-- The problem --
Find the line containing "myriad of programming" in the entries below. Restate it and each line after it, word for word, up to and including the line containing "-- Abraham Lincoln.".

-- Records for this exercise --
-=-=-
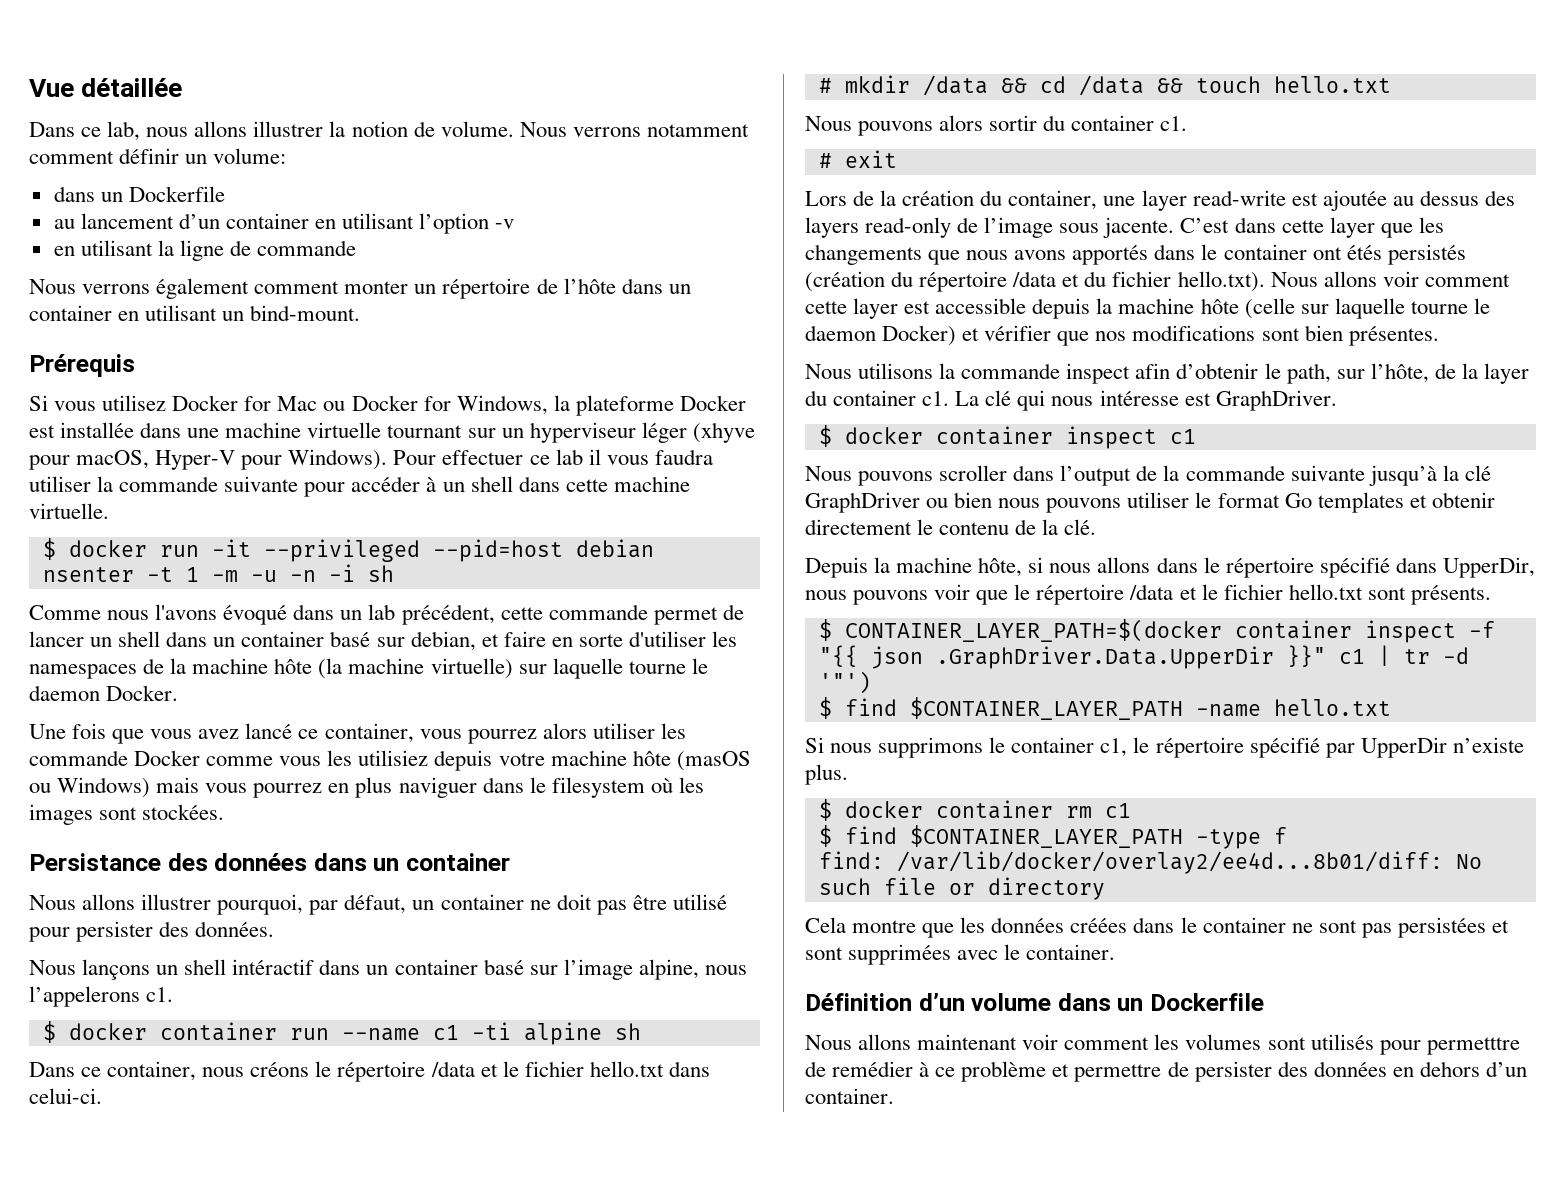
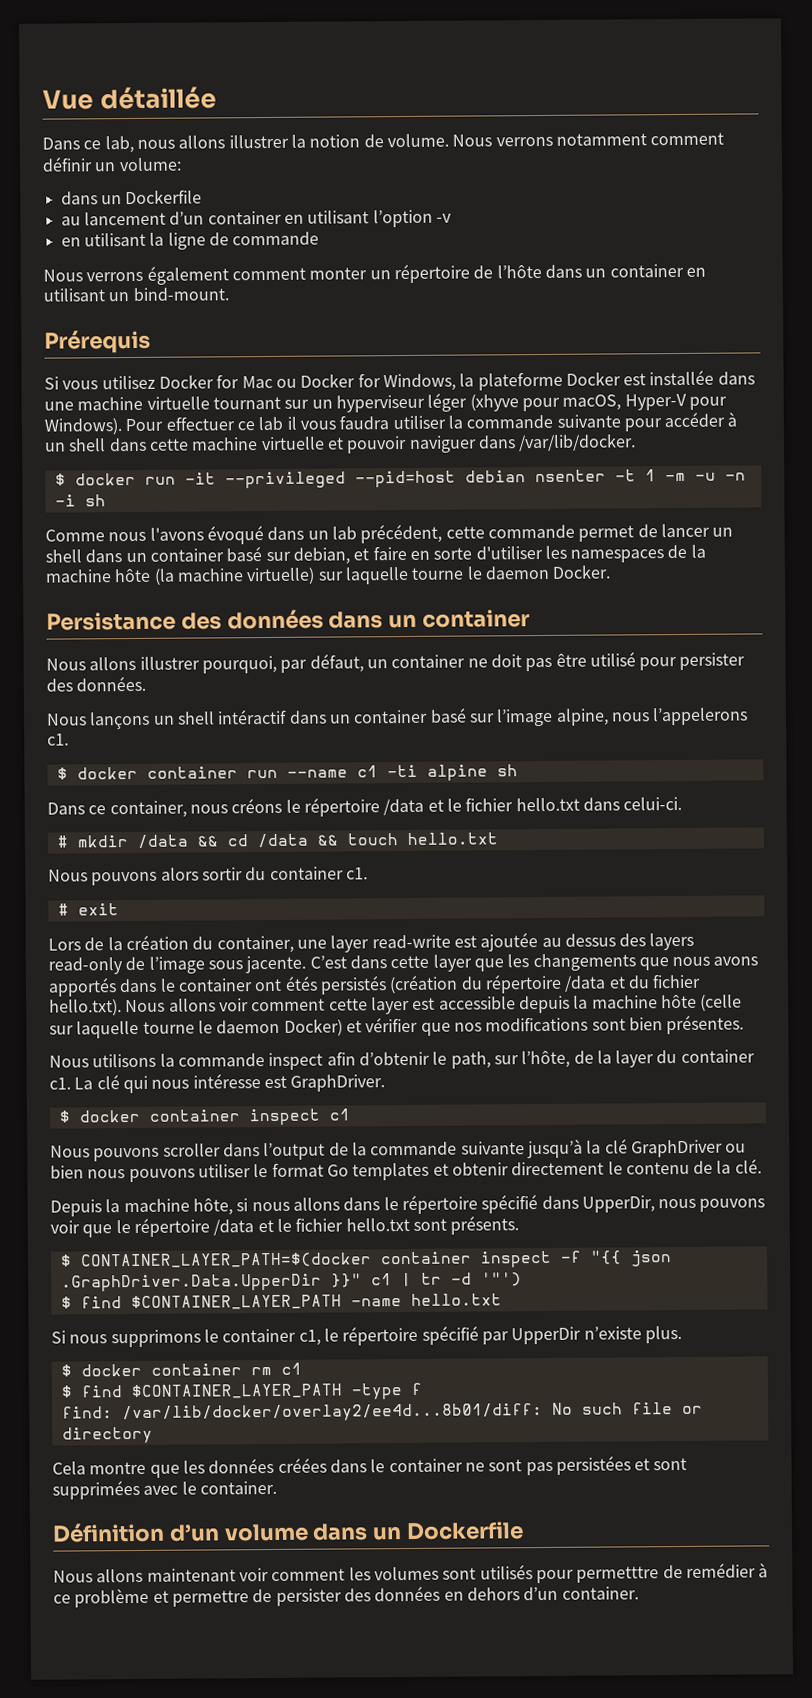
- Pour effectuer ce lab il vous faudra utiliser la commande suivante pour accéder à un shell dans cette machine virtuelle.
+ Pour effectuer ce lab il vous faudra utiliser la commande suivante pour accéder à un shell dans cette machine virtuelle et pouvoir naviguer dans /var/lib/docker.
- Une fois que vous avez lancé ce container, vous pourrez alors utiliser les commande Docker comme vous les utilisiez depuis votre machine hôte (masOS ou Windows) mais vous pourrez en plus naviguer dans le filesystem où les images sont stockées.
-=-=-
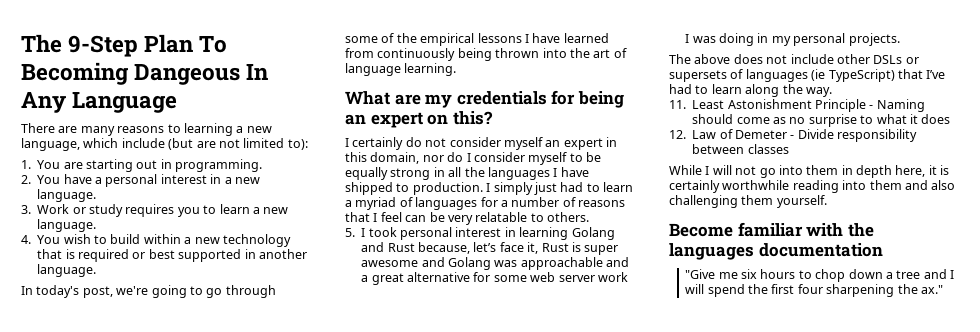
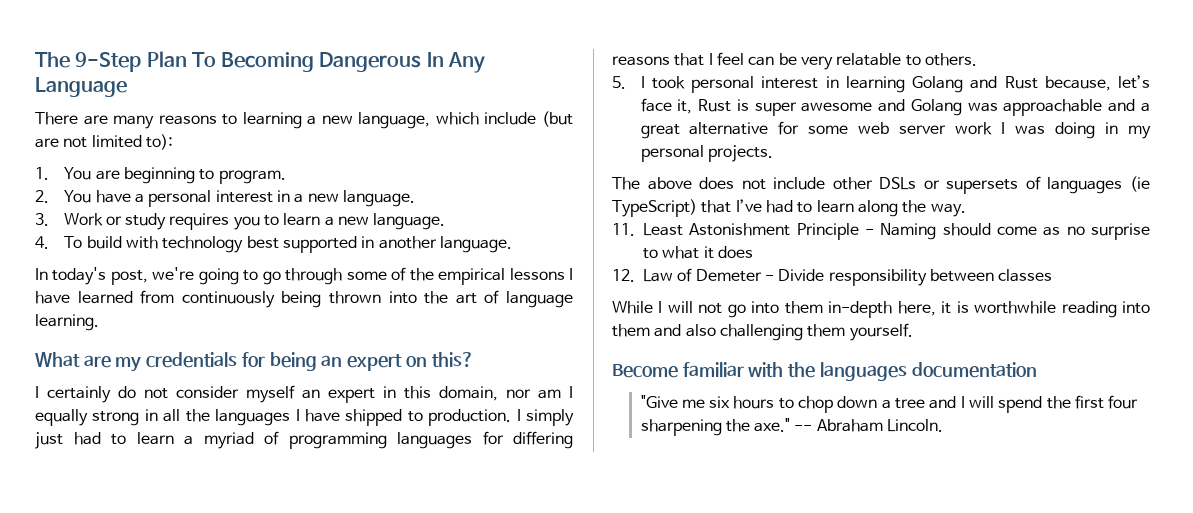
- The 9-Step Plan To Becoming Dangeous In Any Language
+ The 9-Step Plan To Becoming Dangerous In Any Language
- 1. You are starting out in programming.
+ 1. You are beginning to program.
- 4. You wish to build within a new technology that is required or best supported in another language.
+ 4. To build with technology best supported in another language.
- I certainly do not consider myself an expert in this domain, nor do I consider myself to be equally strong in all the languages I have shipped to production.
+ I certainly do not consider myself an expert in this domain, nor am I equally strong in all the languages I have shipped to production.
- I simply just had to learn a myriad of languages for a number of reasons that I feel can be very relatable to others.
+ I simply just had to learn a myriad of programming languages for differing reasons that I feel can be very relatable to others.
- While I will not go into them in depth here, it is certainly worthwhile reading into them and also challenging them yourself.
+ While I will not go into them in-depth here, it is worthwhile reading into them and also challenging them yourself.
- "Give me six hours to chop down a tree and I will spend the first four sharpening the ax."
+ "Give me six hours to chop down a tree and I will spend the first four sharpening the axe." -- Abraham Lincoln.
-=-=-
-- Task output --
+ I simply just had to learn a myriad of programming languages for differing reasons that I feel can be very relatable to others.
- While I will not go into them in depth here, it is certainly worthwhile reading into them and also challenging them yourself.
+ While I will not go into them in-depth here, it is worthwhile reading into them and also challenging them yourself.
- "Give me six hours to chop down a tree and I will spend the first four sharpening the ax."
+ "Give me six hours to chop down a tree and I will spend the first four sharpening the axe." -- Abraham Lincoln.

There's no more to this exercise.